Tell me how many lines of the entries below include the string "your", and give only the number.

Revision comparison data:
────────────────────────────────────────

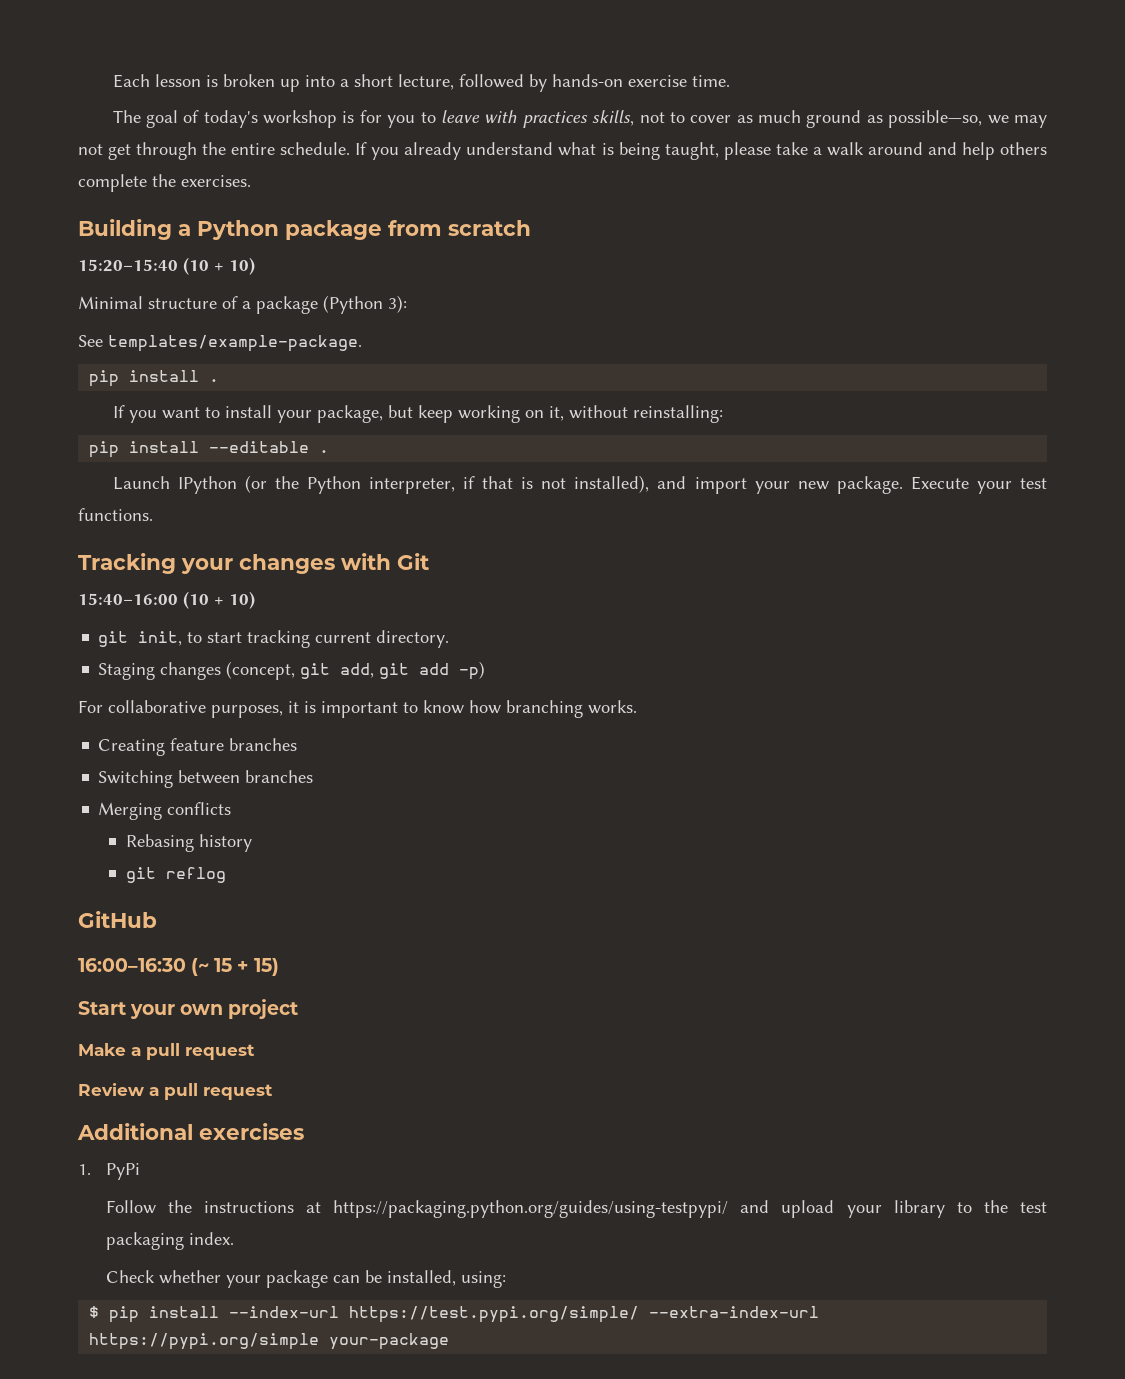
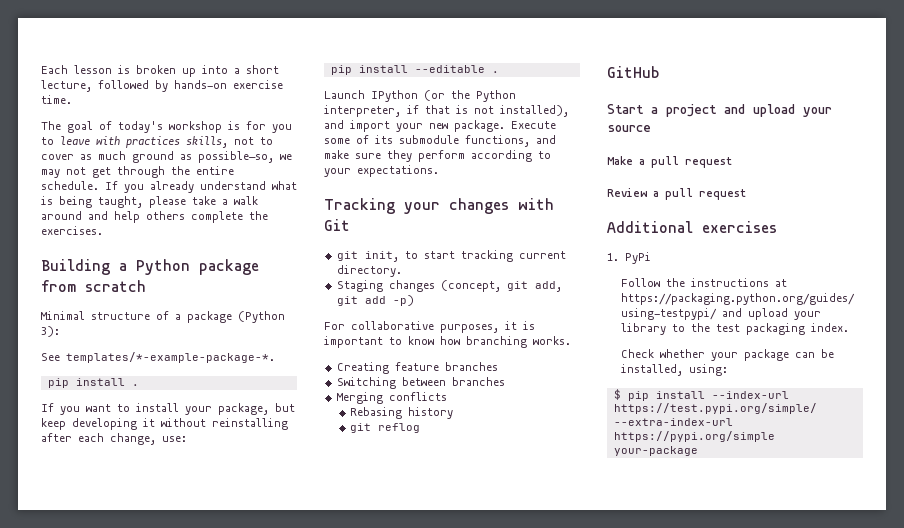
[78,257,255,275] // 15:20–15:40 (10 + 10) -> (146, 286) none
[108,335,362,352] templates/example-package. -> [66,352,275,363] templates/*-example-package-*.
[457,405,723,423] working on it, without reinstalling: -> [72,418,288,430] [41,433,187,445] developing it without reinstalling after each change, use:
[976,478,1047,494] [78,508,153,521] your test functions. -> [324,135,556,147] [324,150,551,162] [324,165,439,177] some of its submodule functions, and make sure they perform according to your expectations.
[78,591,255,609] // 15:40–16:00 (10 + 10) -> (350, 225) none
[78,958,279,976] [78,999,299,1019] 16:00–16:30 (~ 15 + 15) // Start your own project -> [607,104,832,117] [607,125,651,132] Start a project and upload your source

────────────────────────────────────────

**REPLY**
2